Crate dyer[−][src]

Dyer is designed for reliable, flexible and fast web-crawling, providing some high-level, comprehensive features without compromising speed.

By means of event-driven, non-blocking I/O tokio and powerful, reliable [Rust programming language], inspired by scrapy, Dyer provides some high-level features.
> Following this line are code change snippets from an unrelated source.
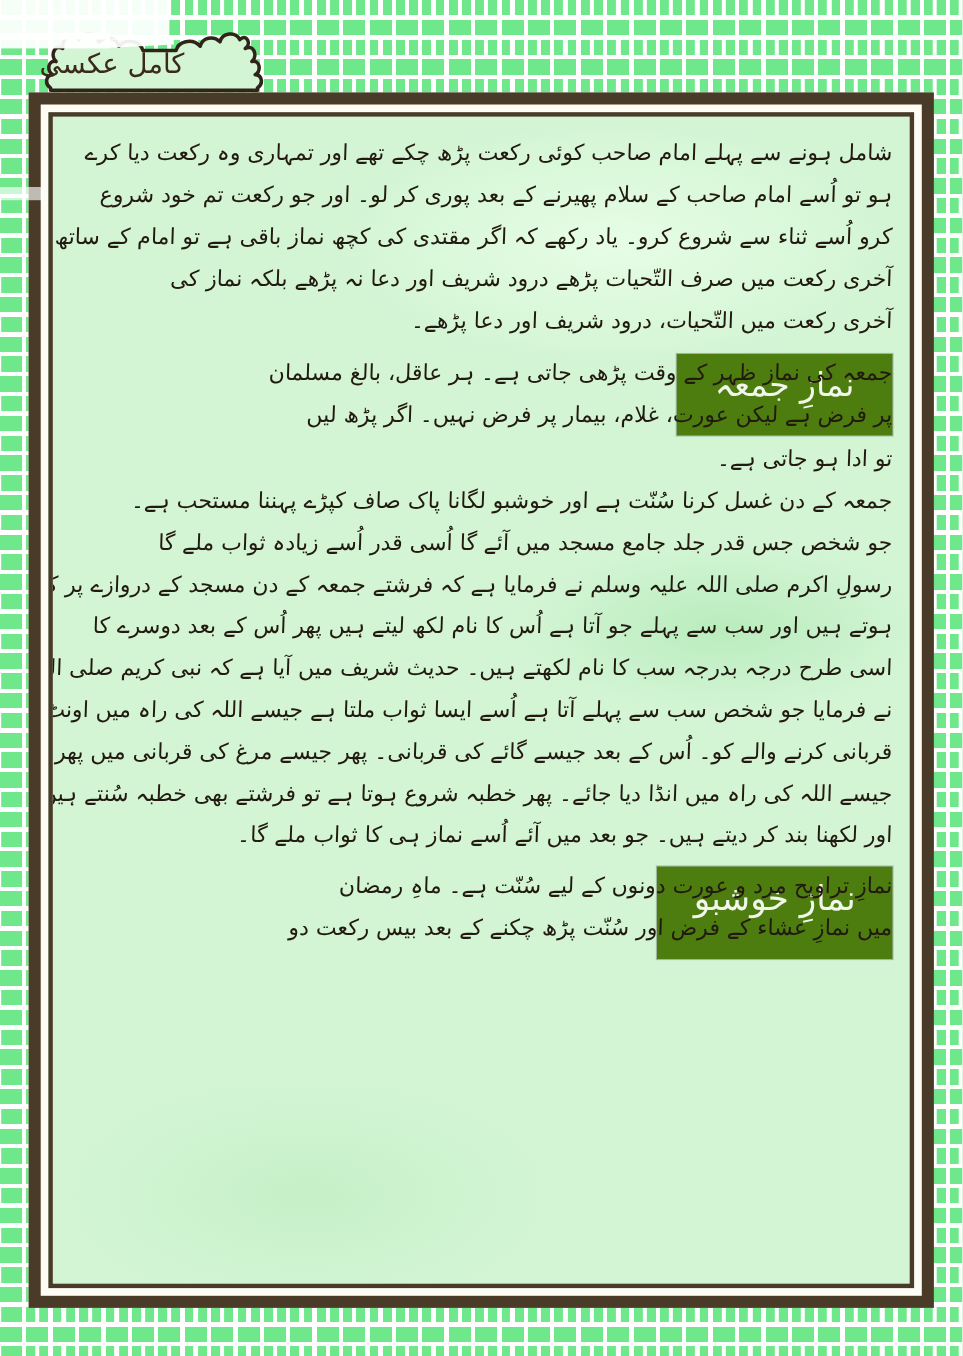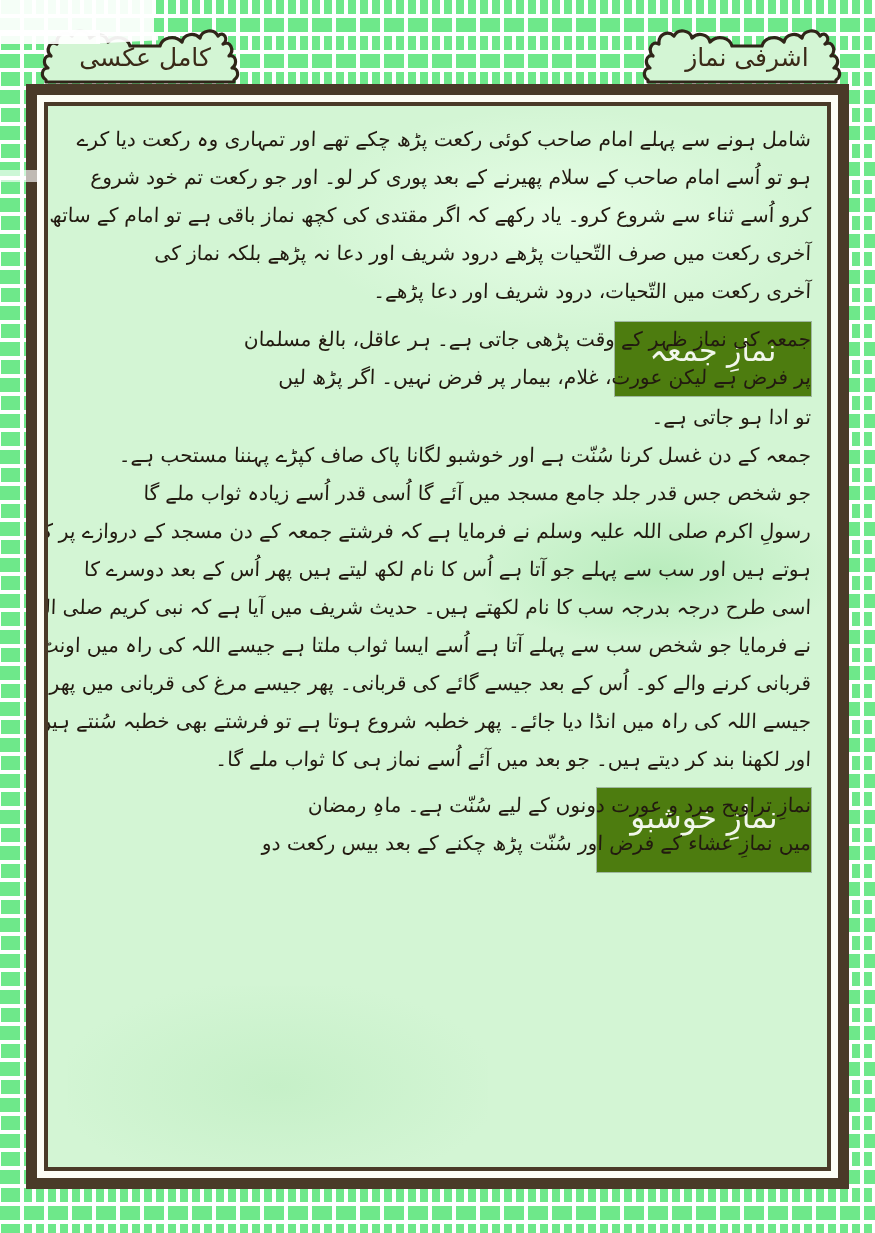--- a/index.html
+++ b/index.html
@@ -44,7 +44,7 @@
     position:absolute;
     top:24px;
     height:62px;
-    display:flex;align-items:center;justify-content:center;
+    display:flex;align-items:center;justify-content:flex-end;
   }
   .cartouche svg{position:absolute;inset:0;width:100%;height:100%;}
   .cartouche .ctext{

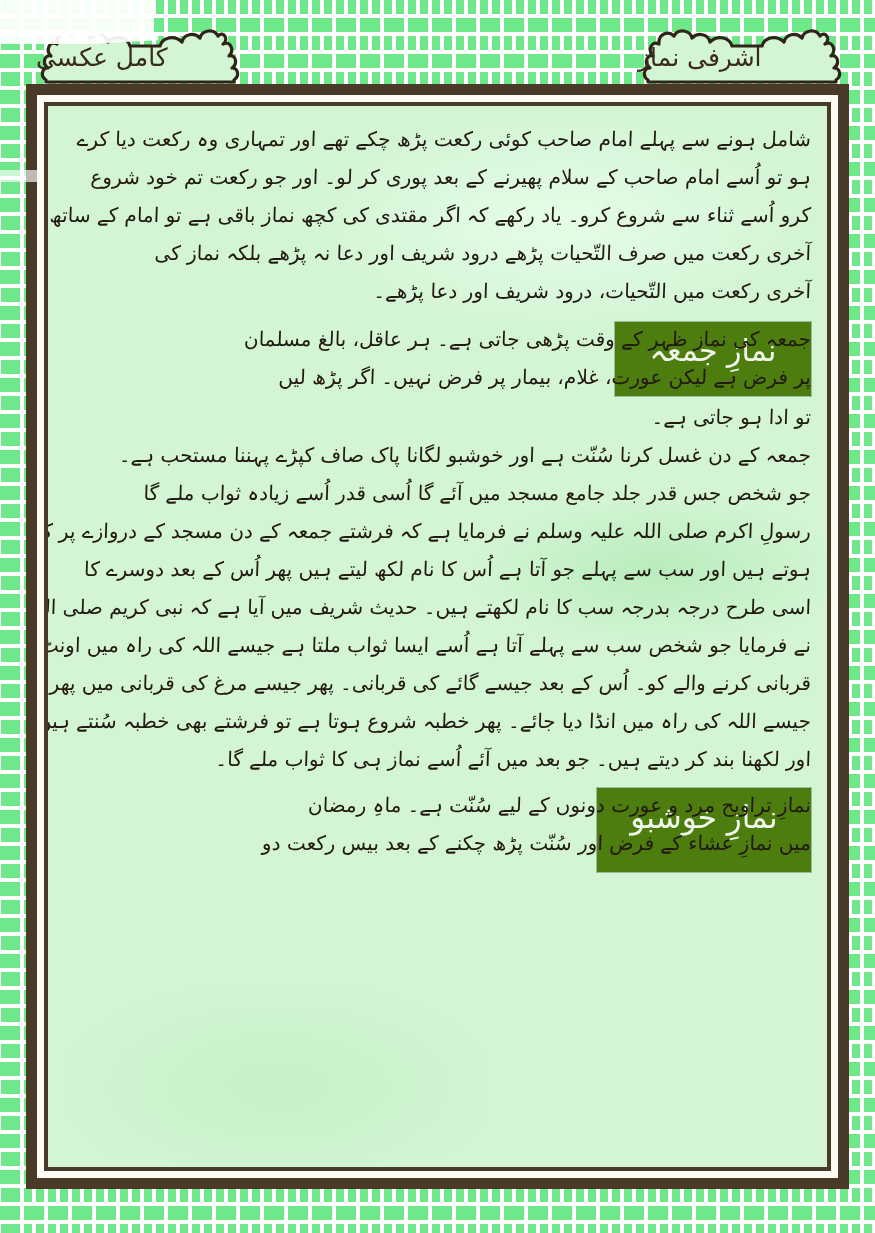--- a/index.html
+++ b/index.html
@@ -169,16 +169,6 @@
   </div>
 
 
-  <div class="cartouche" id="cartouche-right">
-    <svg viewBox="0 0 218 62" preserveAspectRatio="none">
-      <path d="M10,56 C4,52 6,44 12,44 C6,40 8,30 15,32 C9,26 14,16 21,20 C20,10 30,6 36,12
-               C40,4 52,6 54,14 C60,8 70,10 72,18 C80,10 92,14 94,22 L124,22
-               C126,14 138,10 146,18 C148,10 158,8 164,14 C166,6 178,4 182,12
-               C188,6 193,16 187,20 C194,16 199,26 193,32 C200,30 202,40 196,44
-               C202,44 204,52 198,56 L198,58 L10,58 Z" fill="#d3f5d4" stroke="#2f2418" stroke-width="3.2" stroke-linejoin="round"></path>
-    </svg>
-    <span class="ctext">اشرفی نماز</span>
-  </div>
 
   <div id="frame-outer"></div>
asynchronous, concurrent streamimg and I/O, make the best of thread pool, network, and system resource.
event-driven, once you set the initials and recursive generator of Task, Dyer will handle the rest of it.
user-friendly, considering the philosophy of rust programming language, more source code, proper framework may contribute the awkwardness when efficiency and learning cost are taken into consideration. Dyer presents high-level wrapper for convenience.

Walk you through an example

take Scrapy Tutorial as a guide to know the basics, step by step.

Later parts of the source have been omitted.